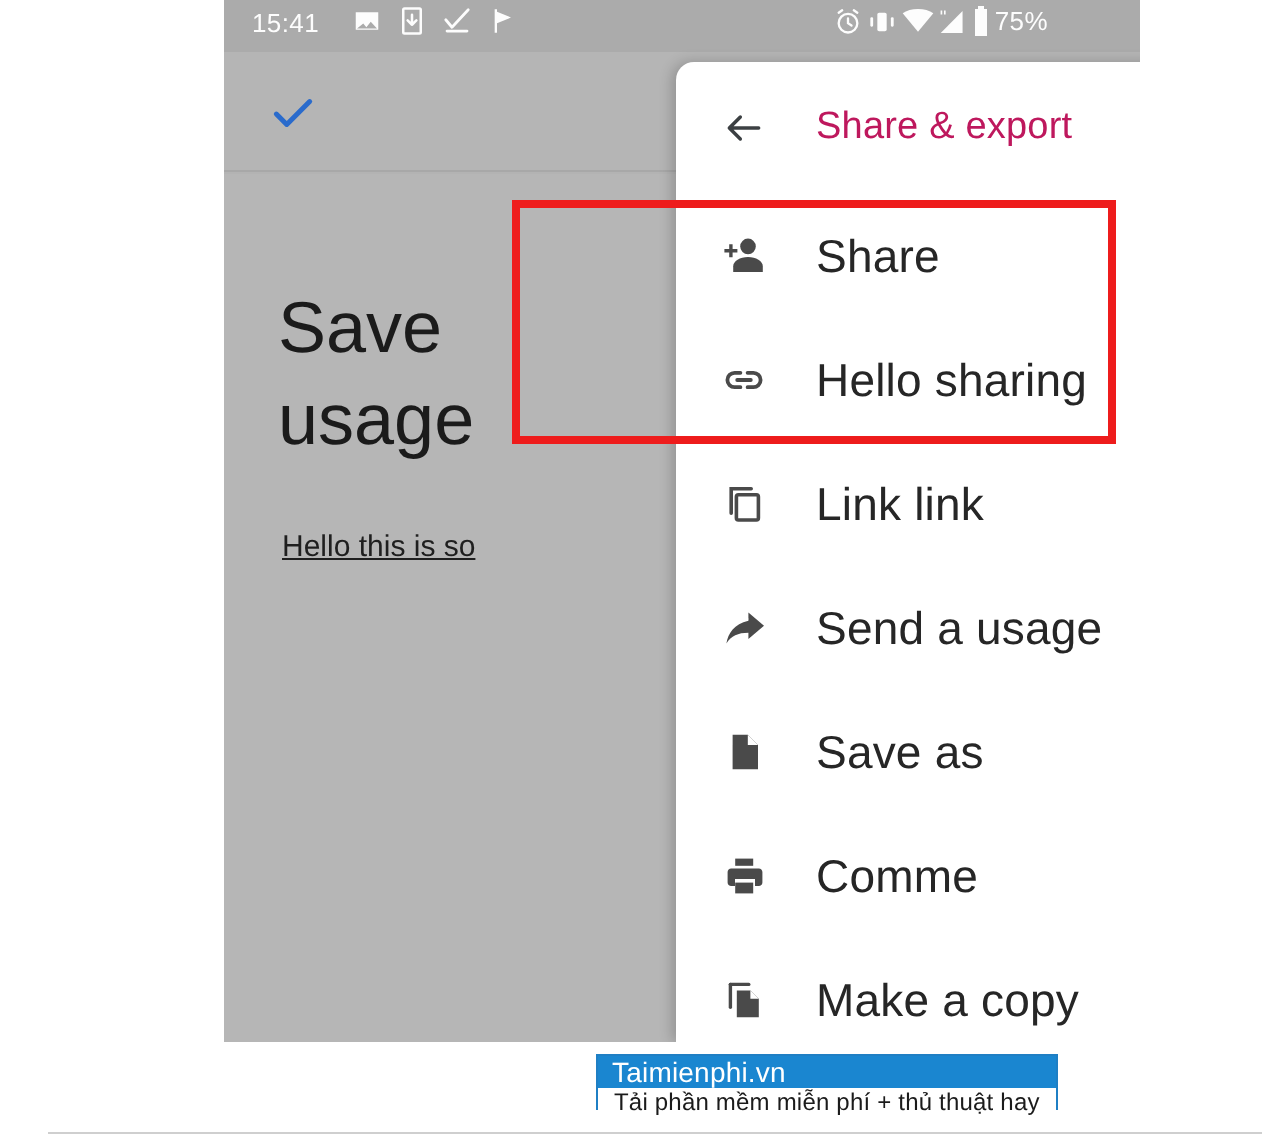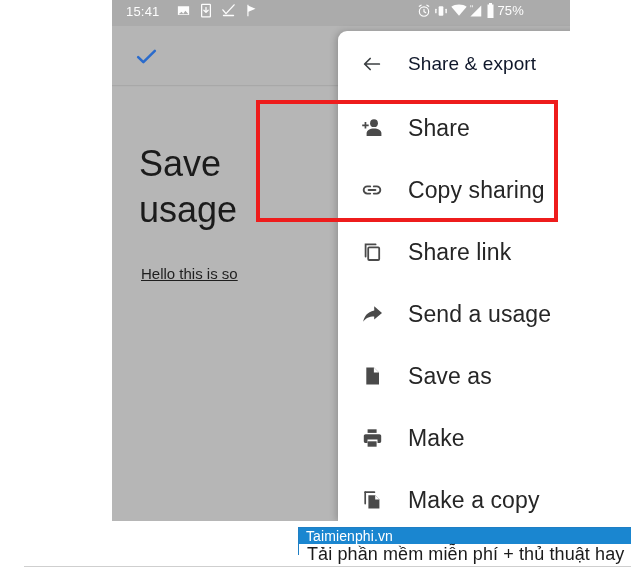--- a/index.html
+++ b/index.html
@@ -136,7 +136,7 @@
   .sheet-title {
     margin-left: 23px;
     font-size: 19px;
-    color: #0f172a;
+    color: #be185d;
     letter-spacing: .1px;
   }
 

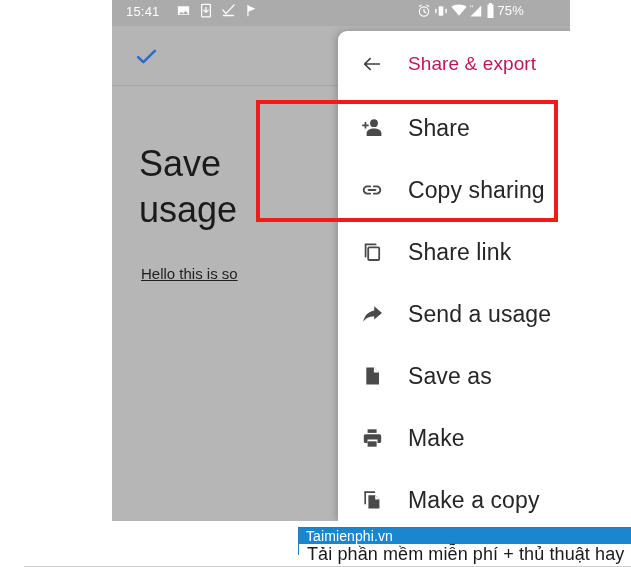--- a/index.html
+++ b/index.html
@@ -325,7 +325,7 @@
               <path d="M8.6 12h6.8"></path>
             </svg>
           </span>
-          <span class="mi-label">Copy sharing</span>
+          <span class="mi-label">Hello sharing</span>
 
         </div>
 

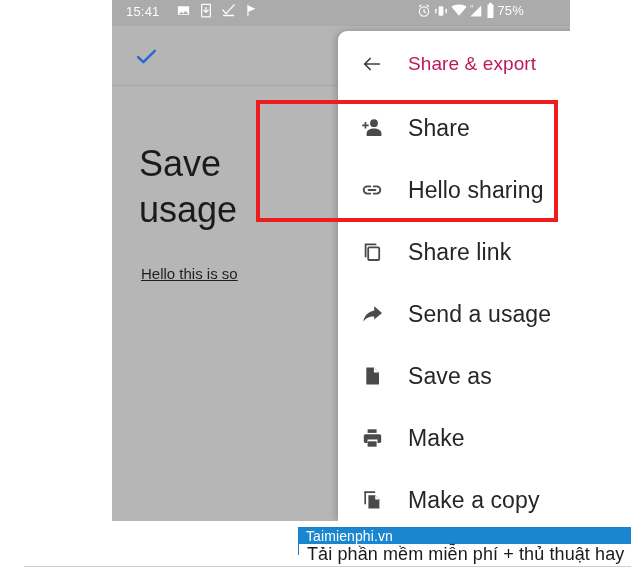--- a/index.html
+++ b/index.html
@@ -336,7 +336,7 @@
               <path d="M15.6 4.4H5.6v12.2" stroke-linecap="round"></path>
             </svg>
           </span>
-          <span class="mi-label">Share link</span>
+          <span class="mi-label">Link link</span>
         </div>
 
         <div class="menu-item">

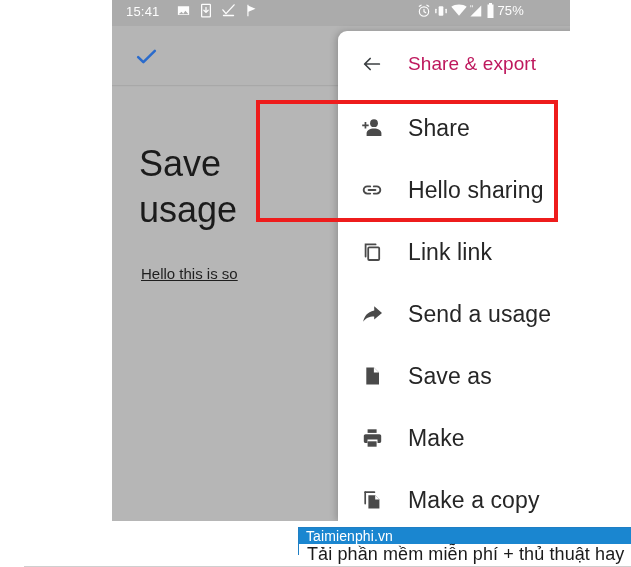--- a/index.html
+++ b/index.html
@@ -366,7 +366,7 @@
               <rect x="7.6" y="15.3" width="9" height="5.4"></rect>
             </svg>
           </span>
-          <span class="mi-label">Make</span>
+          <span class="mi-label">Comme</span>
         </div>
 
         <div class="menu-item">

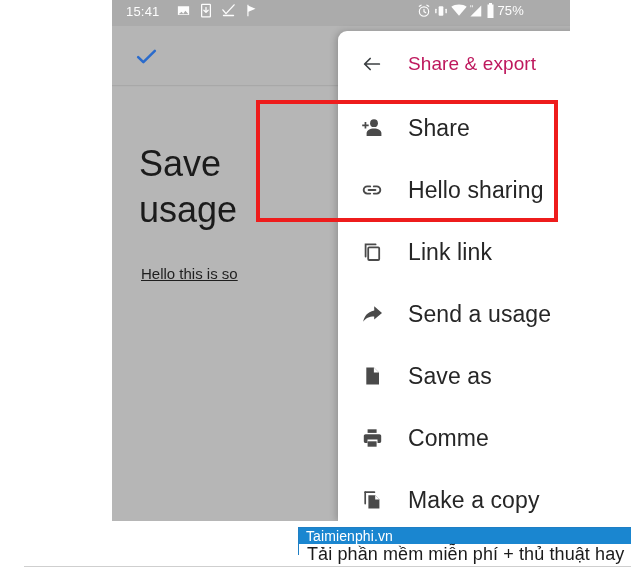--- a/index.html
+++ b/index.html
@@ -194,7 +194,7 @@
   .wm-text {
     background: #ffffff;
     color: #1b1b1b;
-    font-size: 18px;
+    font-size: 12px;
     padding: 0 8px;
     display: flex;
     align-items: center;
_ _ _ _ _ _ _
Using the listing, collect all lines in which the string "class" is found.

== OUTPUT OF THE TASK ==
-          <span class="mi-label">Copy sharing</span>
+          <span class="mi-label">Hello sharing</span>
-          <span class="mi-label">Share link</span>
+          <span class="mi-label">Link link</span>
         <div class="menu-item">
-          <span class="mi-label">Make</span>
+          <span class="mi-label">Comme</span>
         <div class="menu-item">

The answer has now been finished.